The tough talk raised the prospect of an expensive ballot fight that could pit liberal groups like the interfaith organization against business groups and perhaps tobacco companies. GBIO members have gathered 113,000 signatures for the ballot initiative and said yesterday they would continue mobilizing for an additional 20,000 to ensure the proposal makes the November ballot.

''This really is about a substantial expansion of healthcare -- if that's what this is, the people will applaud," said Rabbi Jonah Pesner, a GBIO leader, reflecting on the healthcare compromise emerging in the Legislature. ''If this doesn't reach that substantial expansion of access, the people will go to the ballot."

Pesner said the legislative plan, still in negotiations in the House and Senate, was too lacking in detail to determine whether it met what he called a ''moral imperative" to provide health insurance for the approximately 500,000 people who go without coverage in Massachusetts. GBIO leaders said they would try to decide by July whether to abandon their ballot plan.

John McDonough, a former state lawmaker and executive director of Health Care For All, an advocacy group, called the legislative compromise a ''hugely significant breakthrough" but cautioned that there were too many stumbling blocks left -- in Washington and on Beacon Hill -- to guarantee the plan would become law.

Until then, he said, Health Care For All members would reserve judgment on the compromise because they had worked too hard on the ballot campaign and believe the citizen plan is helping to compel recalcitrant lawmakers to act on healthcare reform in the Legislature.

McDonough added that while Health Care For All considers a legislative bill preferable to a voter initiative, state lawmakers have only made public ''the tip of the iceberg of their plan."

''So there is a large array of critically important details that are just unknown," McDonough said.

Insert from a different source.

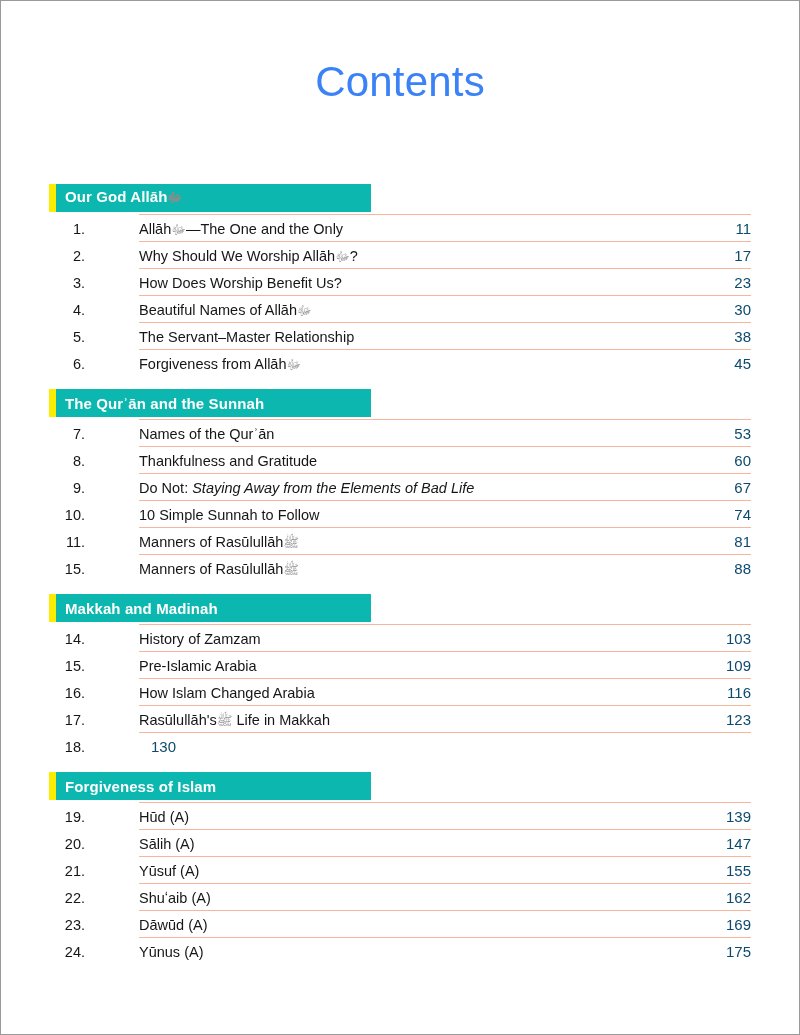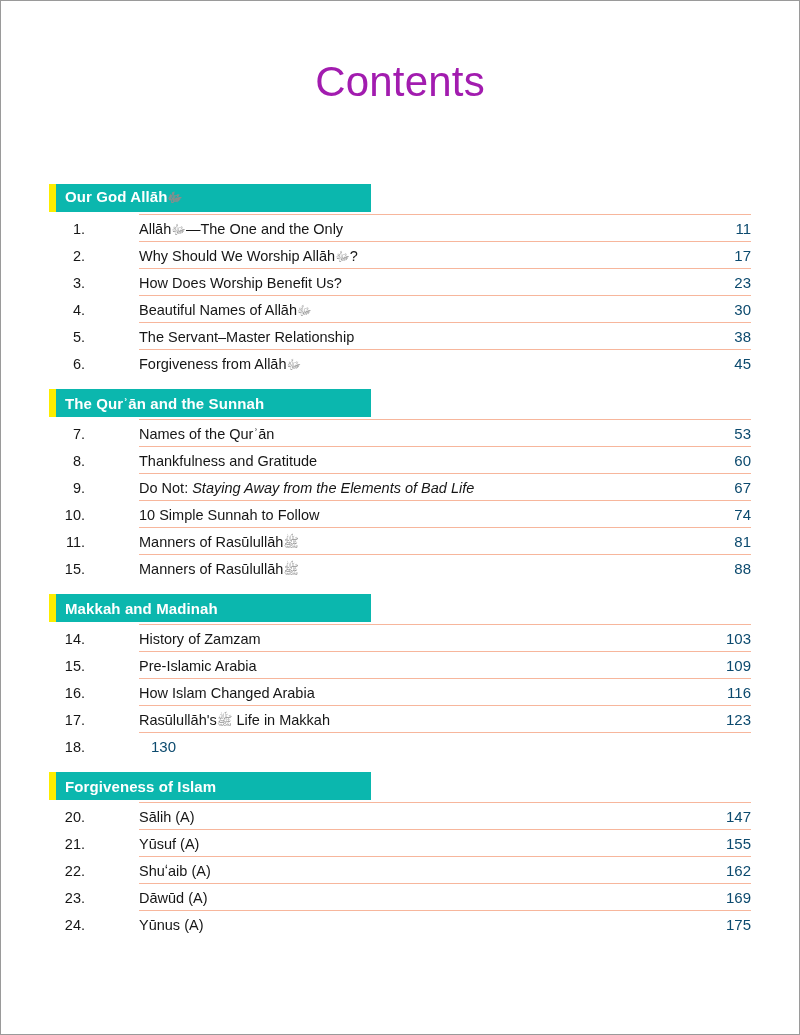"Contents" .page-title { color: #a21caf -> #3b82f6 }
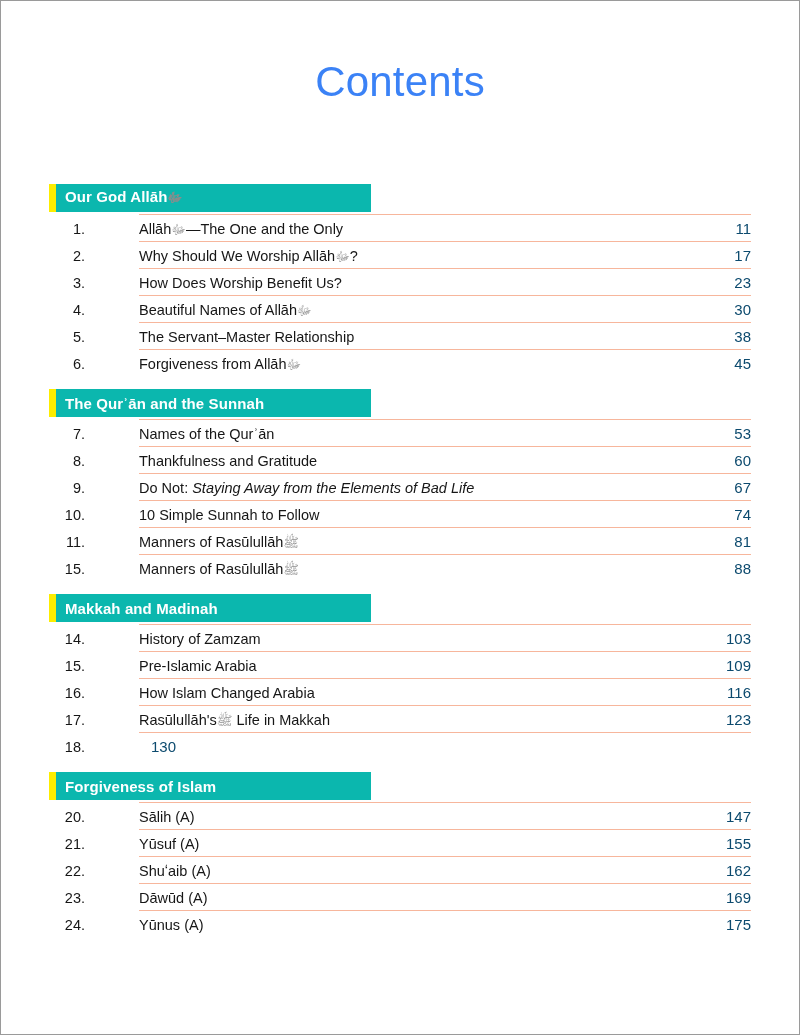"19." li.entry { html: none -> <li> <span>19.</span> <span> <span><span>Hūd (A)</span></span> <span>139</span> </span> </li> }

Another factor: Governor Mitt Romney, who has praised lawmakers for moving ahead with healthcare negotiations, has not said whether he will sign the bill into law. Yesterday, Julie Teer, a Romney spokeswoman, echoed McDonough, saying the plan on Beacon Hill is too lacking in detail to say whether it would be vetoed.

The plans from both sides differ in scope and cost. The legislative plan aims to make the state eligible for $385 million in federal Medicaid money. Under the agreement between House Speaker Salvatore F. DiMasi and Senate President Robert E. Travaglini, the plan would assess companies with 10 or more employees that do not provide health coverage $295 a year for each worker, say several negotiators, who spoke on the condition of anonymity. A senior legislative aide has estimated the plan would eventually cover half to two-thirds of the state's uninsured. Lawmakers have refused to provide more details.

Under the initiative backed by activists, nearly everyone without health insurance in Massachusetts would receive coverage, backers say. The bill would pool money currently spent on healthcare and new funds from the federal government, and impose a 60-cent tax increase on cigarettes. In exchange, it would guarantee coverage for the poor through MassHealth or by helping with payments for health insurance purchased through employers. Employers would have to either provide health coverage or pay a fee to the state, the bill says.

''That's what's really driving this," Pesner said, ''the moral imperative and the popular imperative to insure the uninsured."